In the listing below, find the line with "delivery date: 2021-09-04 -> 2021-09-06" and the line with "total: 2425.35 -> 2105.55", then return them and every line between them exactly, minus the pictures.
---+---
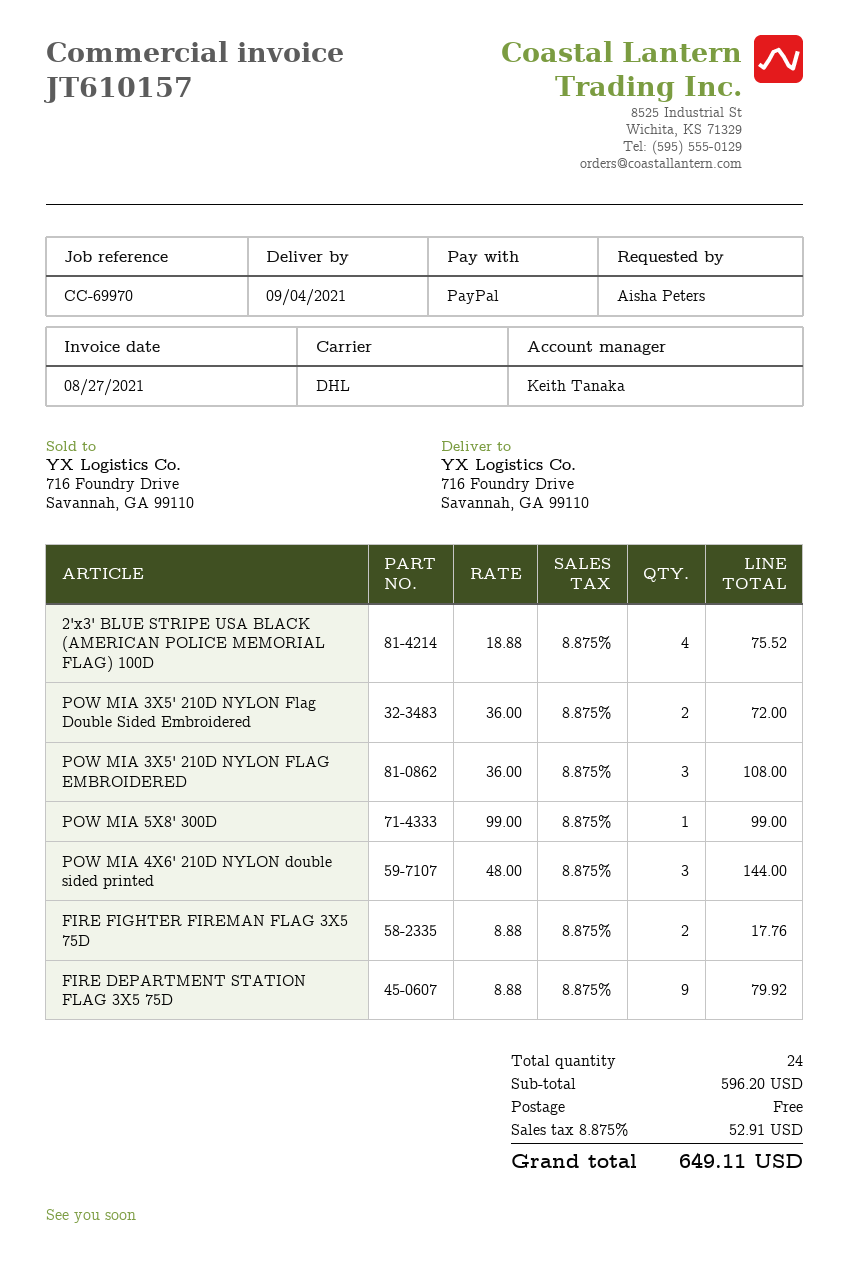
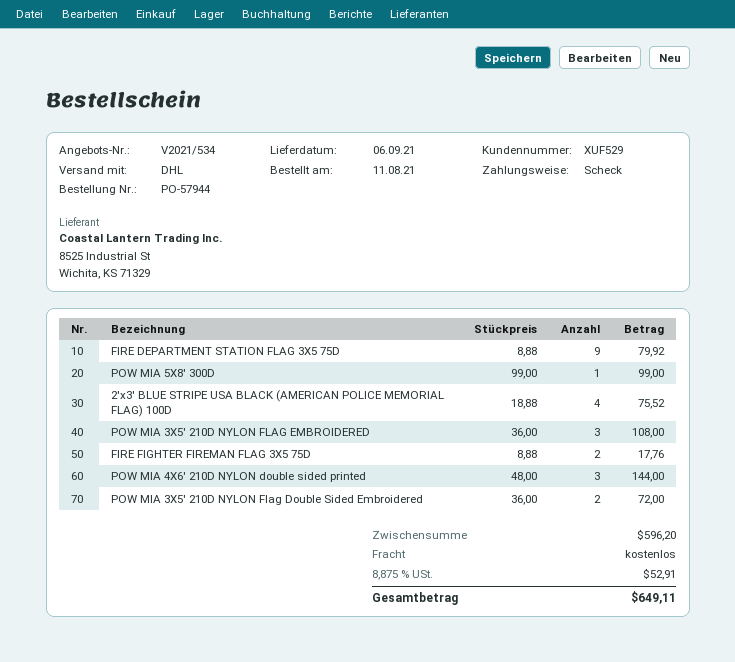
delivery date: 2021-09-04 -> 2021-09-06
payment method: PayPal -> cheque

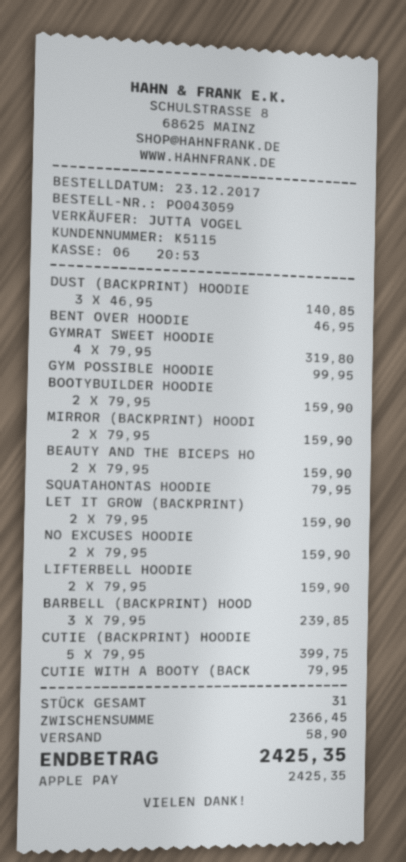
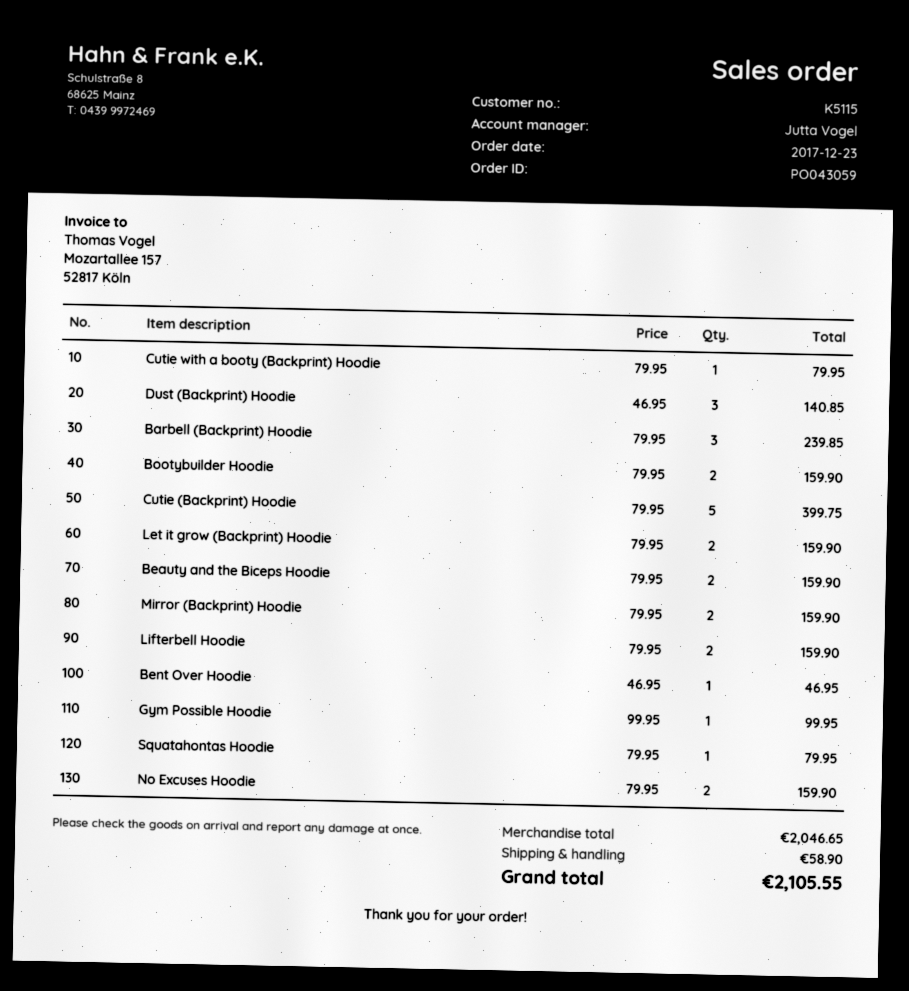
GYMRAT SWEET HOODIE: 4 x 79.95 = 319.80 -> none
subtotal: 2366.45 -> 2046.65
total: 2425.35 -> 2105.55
---+---
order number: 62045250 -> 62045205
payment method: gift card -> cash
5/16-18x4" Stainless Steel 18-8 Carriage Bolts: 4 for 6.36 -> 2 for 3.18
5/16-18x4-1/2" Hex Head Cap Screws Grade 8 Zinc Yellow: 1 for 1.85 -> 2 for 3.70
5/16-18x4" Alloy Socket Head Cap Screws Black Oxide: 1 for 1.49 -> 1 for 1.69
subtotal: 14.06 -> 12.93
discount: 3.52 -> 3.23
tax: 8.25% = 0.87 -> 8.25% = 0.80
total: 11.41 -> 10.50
---+---
● **SOLUTION TO THIS PROBLEM**:
delivery date: 2021-09-04 -> 2021-09-06
payment method: PayPal -> cheque

GYMRAT SWEET HOODIE: 4 x 79.95 = 319.80 -> none
subtotal: 2366.45 -> 2046.65
total: 2425.35 -> 2105.55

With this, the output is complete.